Algerian biologist Hayat Mahdjoub used to feel her struggles to produce scientific papers were “her fault,” but now she’s using her experiences as a female scientist from the Global South to analyse those same barriers through a study of equity, diversity and inclusion.
Mahdjoub, a research scientist at the University of Guelma, Algeria says people from underrepresented groups and especially women from the Global South are struggling in academia, across many fields.
“I encountered barriers during my research career and I assumed that my lack of scientific productivity was 100% my fault,” she says, “But I started to understand that there are many reasons why I am not as productive as a researcher from the Global North, including the lack of various resources, lack of funding, English as a foreign language, and low opportunity for knowledge exchange.”
Mahdjoub says that her the interest in equity, diversity and inclusion (EDI) started following her experiences, resulting in a paper called “An intersectionality lens is needed to establish a global view of equity, diversity and inclusion.”
“I aim to present a global view of equity diversity and inclusion that highlights the barriers and struggles of scientists from the global south; helps identify the privileges of certain groups; and facilitates the establishment of solutions for equal opportunities,” she says.
Mahdjoub and Rassim Kalifa (the corresponding author), developed the KLOB framework, which structures barriers to academic success into four components: knowledge exchange (K), language (L), obligations (O), and biases (B).
In the paper, the researcher say this framework helps scientists to think about the cumulative effect of multiple barriers that individuals from different backgrounds encounter to succeed in academic activities such as scientific publishing, which they explain is the biggest currency of success in the current academic system.

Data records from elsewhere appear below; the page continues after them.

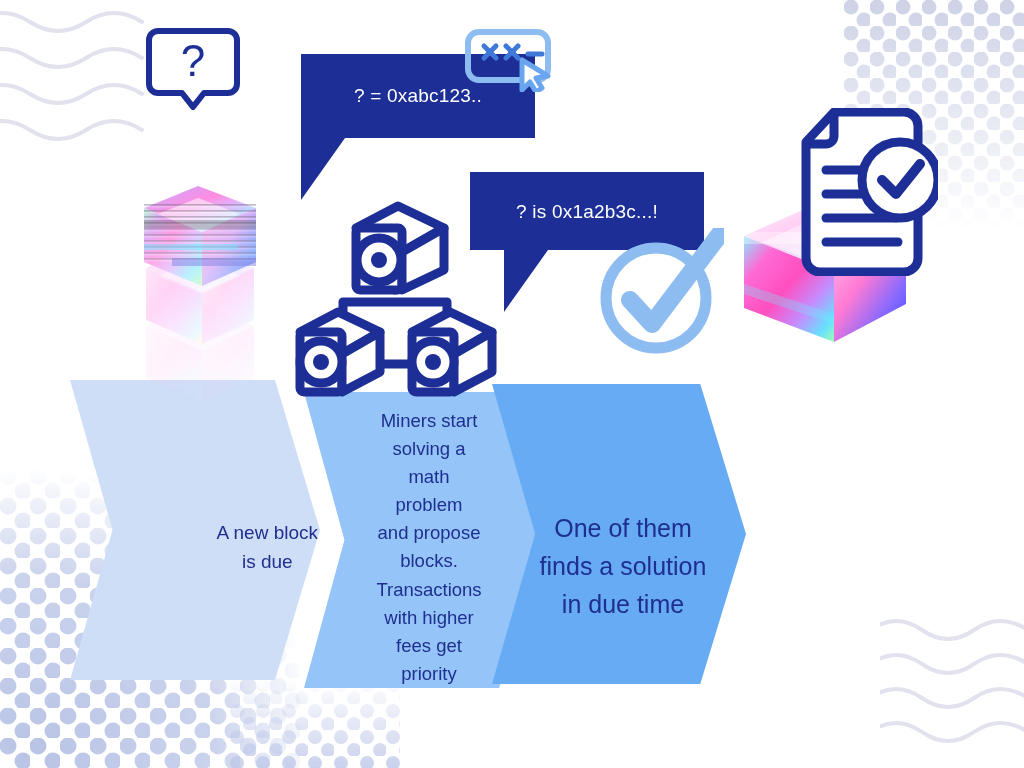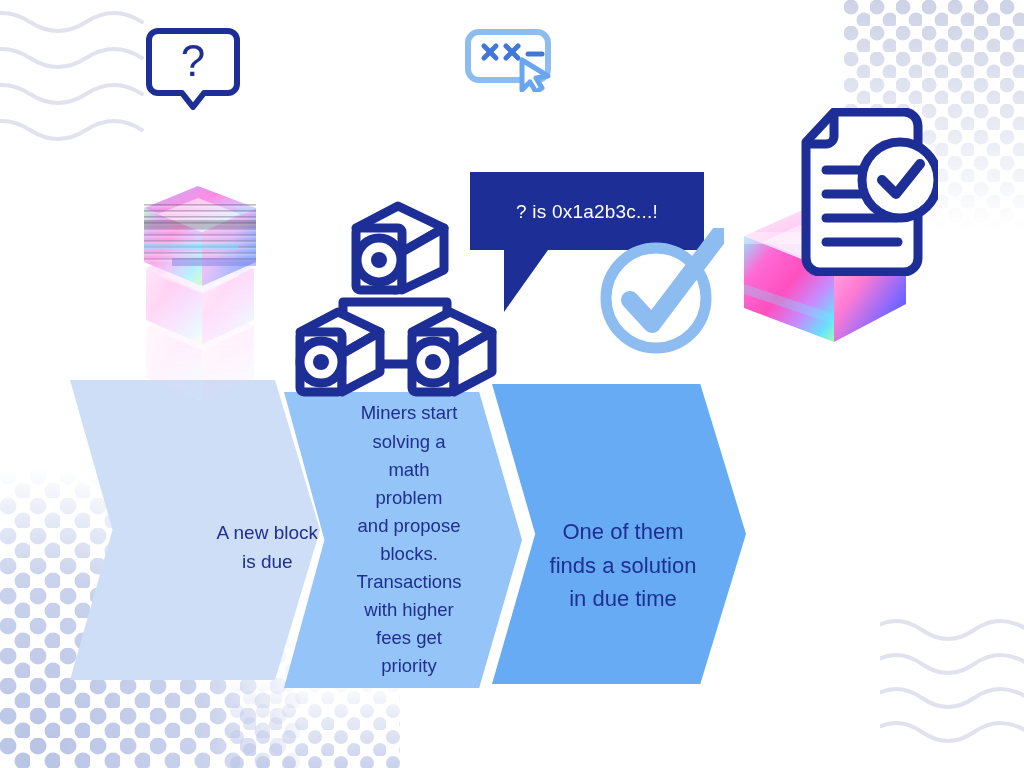"? = 0xabc123.." div.bubble { html: none -> <div> <div>? = 0xabc123..</div> <div></div> </div> }
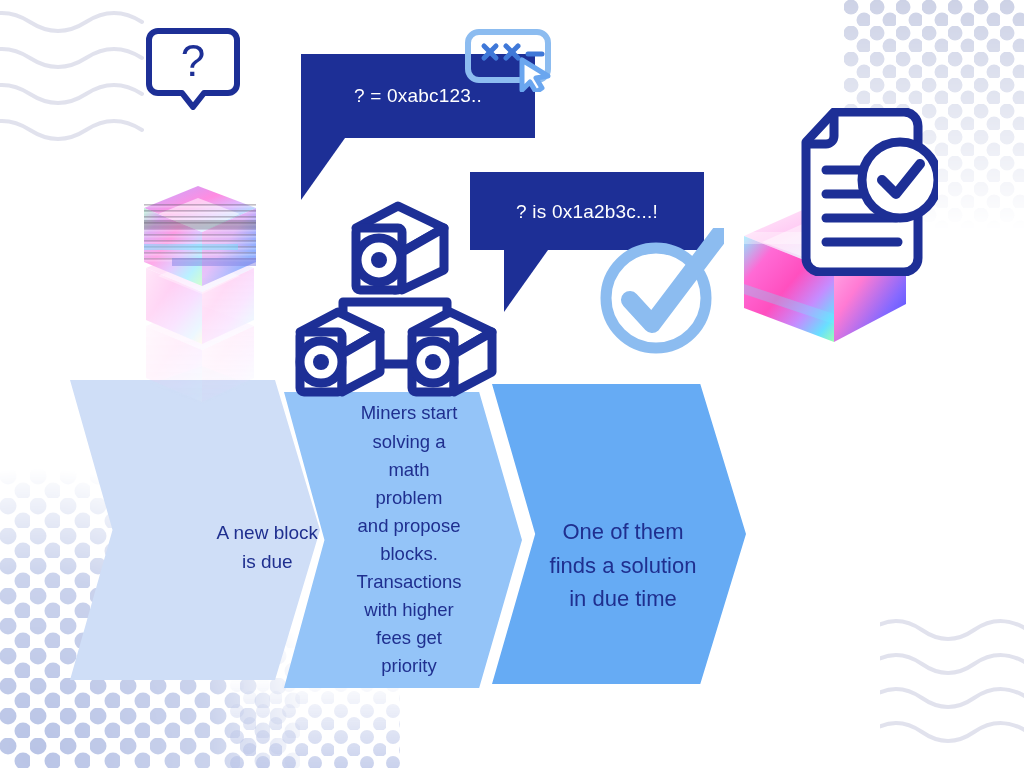"Miners start" #chev2 { align-items: none -> flex-end; left: 284px -> 304px }
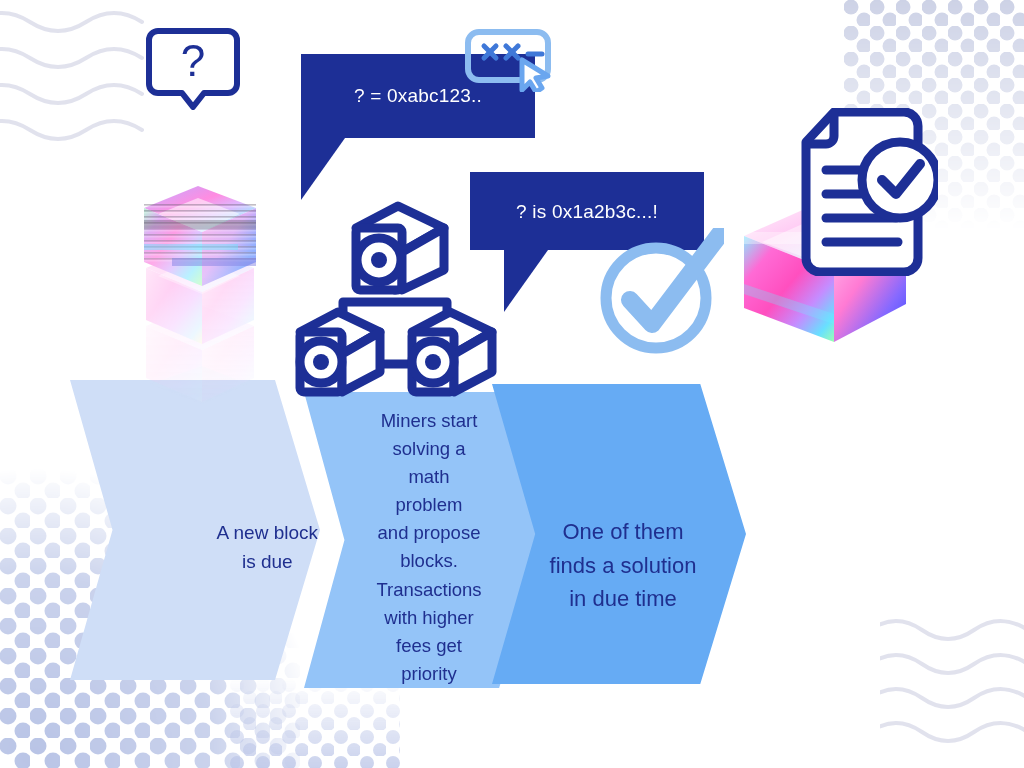"One of them" #chev3 .txt { font-size: 22px -> 25px }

“This motivated me to share my perspective and speak up about inequities in academic leadership,” she says, ” The biggest challenge in this project is to speak up and highlight privileges that some people have over others, allowing them to succeed in science.”
In February 2022, Mahdjoub also published a paper about the environmental impacts of “experimental” viral videos, where unconventional methods of hunting or fishing, for example with soda and candy, are filmed and garner massive audiences.
Algeria to the World
Mahdjoub grew up in Guelma, a small town in Northeast Algeria.
“When I was a child, I used to watch wildlife documentaries with my father which increased my curiosity about nature and wildlife,” she says.
Mahdjoub says her journey began when she was an undergraduate student and decided to pursue Ecology as a major despite knowing that this area of study was not appealing especially to women because it generally involves going to unsafe, remote areas.
“What attracted me to ecology was the positive experience of discovering biodiversity in the wild and the passion that some of the graduate mentors transferred to me through their teaching and guidance,” she says.
Mahdjoub explains that the world is facing serious environmental issues that require inclusive and global perspectives.
“The integration of the scientific views and opinions from the Global South is valuable to increase the diversity of perspectives in ecology for better understanding and solving of these environmental issues that need urgent actions,” she says.
Mahdjoub says people from the Global South have a better understanding of their environments and biodiversity, which in turn bring valuable and necessary solutions.
“I think that the perspective of researchers from North Africa is not well represented in ecology,” she says, “As a North African woman in science, I can present an interesting view that could be complementary to other international opinions.”
Mahdjoub’s frequent collaborator and fellow Algerian biologist is Rassim Khelifa who studies dragonflies.
Khelifa, a quantitative ecology postdoctoral researcher at the University of British Columbia’s Biodiversity Research Centre, studies the diet of these flying predatory insects to see if they can be used on farms to control insect pests.